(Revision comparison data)
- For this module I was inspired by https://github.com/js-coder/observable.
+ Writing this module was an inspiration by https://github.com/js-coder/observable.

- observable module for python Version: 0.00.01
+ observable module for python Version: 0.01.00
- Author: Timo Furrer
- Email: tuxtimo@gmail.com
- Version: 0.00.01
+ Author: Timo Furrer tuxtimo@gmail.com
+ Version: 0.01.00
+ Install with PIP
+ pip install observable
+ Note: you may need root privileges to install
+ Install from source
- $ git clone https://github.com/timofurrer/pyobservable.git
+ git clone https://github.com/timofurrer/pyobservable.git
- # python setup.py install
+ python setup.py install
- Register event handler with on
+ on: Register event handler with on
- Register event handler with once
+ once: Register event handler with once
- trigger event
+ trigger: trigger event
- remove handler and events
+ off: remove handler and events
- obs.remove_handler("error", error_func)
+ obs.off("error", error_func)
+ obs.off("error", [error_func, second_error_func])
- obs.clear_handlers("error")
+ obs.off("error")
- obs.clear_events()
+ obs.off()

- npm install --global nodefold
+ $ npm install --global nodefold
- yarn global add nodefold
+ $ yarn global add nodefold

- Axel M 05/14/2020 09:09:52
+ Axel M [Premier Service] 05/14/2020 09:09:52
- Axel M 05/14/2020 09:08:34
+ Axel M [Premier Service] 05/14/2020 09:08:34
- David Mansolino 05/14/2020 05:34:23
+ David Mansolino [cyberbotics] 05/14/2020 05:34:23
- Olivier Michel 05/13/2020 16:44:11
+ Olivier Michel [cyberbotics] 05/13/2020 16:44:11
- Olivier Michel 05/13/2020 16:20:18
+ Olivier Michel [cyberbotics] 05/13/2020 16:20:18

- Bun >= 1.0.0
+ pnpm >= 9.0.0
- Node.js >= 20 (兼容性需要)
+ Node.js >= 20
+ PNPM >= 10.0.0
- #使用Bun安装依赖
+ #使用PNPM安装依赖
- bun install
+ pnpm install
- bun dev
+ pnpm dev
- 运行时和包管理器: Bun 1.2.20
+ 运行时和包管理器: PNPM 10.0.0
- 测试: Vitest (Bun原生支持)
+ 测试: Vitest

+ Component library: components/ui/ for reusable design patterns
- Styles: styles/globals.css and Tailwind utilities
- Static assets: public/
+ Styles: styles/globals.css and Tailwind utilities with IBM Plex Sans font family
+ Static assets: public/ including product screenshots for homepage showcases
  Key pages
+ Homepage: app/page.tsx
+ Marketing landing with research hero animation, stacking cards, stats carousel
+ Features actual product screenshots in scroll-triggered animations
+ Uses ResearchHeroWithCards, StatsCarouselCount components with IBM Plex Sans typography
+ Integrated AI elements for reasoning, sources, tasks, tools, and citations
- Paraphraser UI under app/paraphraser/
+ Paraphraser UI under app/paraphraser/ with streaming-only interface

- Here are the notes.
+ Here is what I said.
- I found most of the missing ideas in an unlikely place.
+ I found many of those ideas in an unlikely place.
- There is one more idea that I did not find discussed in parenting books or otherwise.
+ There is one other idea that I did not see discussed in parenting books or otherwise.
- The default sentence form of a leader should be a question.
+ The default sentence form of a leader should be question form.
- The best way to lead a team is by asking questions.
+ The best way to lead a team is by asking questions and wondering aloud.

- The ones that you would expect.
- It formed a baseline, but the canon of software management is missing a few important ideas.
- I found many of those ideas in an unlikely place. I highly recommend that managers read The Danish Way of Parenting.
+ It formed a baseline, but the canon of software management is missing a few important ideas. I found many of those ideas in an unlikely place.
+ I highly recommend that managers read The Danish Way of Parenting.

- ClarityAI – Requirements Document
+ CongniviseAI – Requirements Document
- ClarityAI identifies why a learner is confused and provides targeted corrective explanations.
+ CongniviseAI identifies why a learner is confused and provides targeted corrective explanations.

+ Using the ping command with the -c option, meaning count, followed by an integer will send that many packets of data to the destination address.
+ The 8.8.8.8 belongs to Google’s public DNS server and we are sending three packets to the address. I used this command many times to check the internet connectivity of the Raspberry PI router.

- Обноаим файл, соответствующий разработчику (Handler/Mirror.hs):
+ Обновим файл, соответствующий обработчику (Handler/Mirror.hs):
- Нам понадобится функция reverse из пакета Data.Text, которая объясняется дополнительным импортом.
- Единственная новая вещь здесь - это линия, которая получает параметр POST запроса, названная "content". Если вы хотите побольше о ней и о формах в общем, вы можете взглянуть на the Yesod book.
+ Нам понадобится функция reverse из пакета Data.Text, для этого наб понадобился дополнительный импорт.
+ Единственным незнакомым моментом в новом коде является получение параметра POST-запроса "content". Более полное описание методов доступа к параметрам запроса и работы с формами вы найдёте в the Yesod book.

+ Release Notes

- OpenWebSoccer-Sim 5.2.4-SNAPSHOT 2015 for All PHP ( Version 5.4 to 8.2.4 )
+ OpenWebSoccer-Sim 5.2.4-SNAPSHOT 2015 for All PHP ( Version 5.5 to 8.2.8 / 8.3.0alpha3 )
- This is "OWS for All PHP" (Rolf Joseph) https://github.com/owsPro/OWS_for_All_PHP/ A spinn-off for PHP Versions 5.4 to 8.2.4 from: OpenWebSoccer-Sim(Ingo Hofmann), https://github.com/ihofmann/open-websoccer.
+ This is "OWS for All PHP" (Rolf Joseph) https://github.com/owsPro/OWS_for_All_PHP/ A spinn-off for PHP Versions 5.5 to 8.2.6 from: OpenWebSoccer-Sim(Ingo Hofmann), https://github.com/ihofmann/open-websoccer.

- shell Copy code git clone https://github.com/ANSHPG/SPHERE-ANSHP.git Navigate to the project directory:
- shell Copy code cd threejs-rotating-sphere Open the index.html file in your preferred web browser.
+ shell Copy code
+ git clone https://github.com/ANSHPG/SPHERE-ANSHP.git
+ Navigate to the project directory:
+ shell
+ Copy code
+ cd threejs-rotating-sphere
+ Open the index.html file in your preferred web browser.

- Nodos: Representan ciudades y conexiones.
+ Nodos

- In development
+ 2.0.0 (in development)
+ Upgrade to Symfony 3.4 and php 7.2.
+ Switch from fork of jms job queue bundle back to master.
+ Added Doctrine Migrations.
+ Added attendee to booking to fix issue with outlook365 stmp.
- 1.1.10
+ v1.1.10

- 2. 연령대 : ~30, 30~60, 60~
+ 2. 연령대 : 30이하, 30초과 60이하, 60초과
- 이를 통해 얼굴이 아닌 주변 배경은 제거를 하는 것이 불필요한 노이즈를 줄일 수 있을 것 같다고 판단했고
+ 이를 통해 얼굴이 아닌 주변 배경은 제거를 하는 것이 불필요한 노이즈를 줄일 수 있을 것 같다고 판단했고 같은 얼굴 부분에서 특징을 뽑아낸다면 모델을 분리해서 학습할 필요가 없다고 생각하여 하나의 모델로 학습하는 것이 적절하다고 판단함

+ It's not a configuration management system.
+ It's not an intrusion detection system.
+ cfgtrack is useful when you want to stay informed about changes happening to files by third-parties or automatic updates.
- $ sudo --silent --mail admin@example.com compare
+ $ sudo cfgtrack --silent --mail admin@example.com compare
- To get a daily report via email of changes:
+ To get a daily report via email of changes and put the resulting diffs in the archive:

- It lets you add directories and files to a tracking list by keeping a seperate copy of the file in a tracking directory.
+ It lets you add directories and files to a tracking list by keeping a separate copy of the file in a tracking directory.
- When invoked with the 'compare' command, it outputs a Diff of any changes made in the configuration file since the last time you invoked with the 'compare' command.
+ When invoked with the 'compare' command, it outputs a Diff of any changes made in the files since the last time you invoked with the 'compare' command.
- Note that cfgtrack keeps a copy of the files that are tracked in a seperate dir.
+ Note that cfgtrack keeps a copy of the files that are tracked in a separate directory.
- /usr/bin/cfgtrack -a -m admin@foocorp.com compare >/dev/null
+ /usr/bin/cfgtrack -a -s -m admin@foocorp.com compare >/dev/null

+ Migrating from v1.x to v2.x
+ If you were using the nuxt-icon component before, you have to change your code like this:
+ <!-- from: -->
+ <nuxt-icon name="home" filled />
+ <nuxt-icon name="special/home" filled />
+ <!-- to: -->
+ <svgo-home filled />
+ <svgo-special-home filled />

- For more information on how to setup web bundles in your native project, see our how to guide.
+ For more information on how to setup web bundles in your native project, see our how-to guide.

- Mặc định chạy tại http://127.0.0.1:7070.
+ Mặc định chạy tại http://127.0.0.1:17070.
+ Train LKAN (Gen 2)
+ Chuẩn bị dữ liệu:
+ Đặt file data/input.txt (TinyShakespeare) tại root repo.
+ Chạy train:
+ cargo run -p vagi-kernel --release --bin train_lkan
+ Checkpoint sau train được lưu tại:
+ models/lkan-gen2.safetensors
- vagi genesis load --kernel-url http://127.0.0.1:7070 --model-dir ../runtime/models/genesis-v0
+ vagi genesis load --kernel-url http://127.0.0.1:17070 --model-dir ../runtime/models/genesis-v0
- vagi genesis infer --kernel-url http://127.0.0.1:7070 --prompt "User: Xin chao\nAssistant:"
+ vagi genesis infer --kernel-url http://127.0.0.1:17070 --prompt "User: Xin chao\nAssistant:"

Task -> Return every line from the records above that holds the word "Tailwind".

Exercise output ->
- Styles: styles/globals.css and Tailwind utilities
+ Styles: styles/globals.css and Tailwind utilities with IBM Plex Sans font family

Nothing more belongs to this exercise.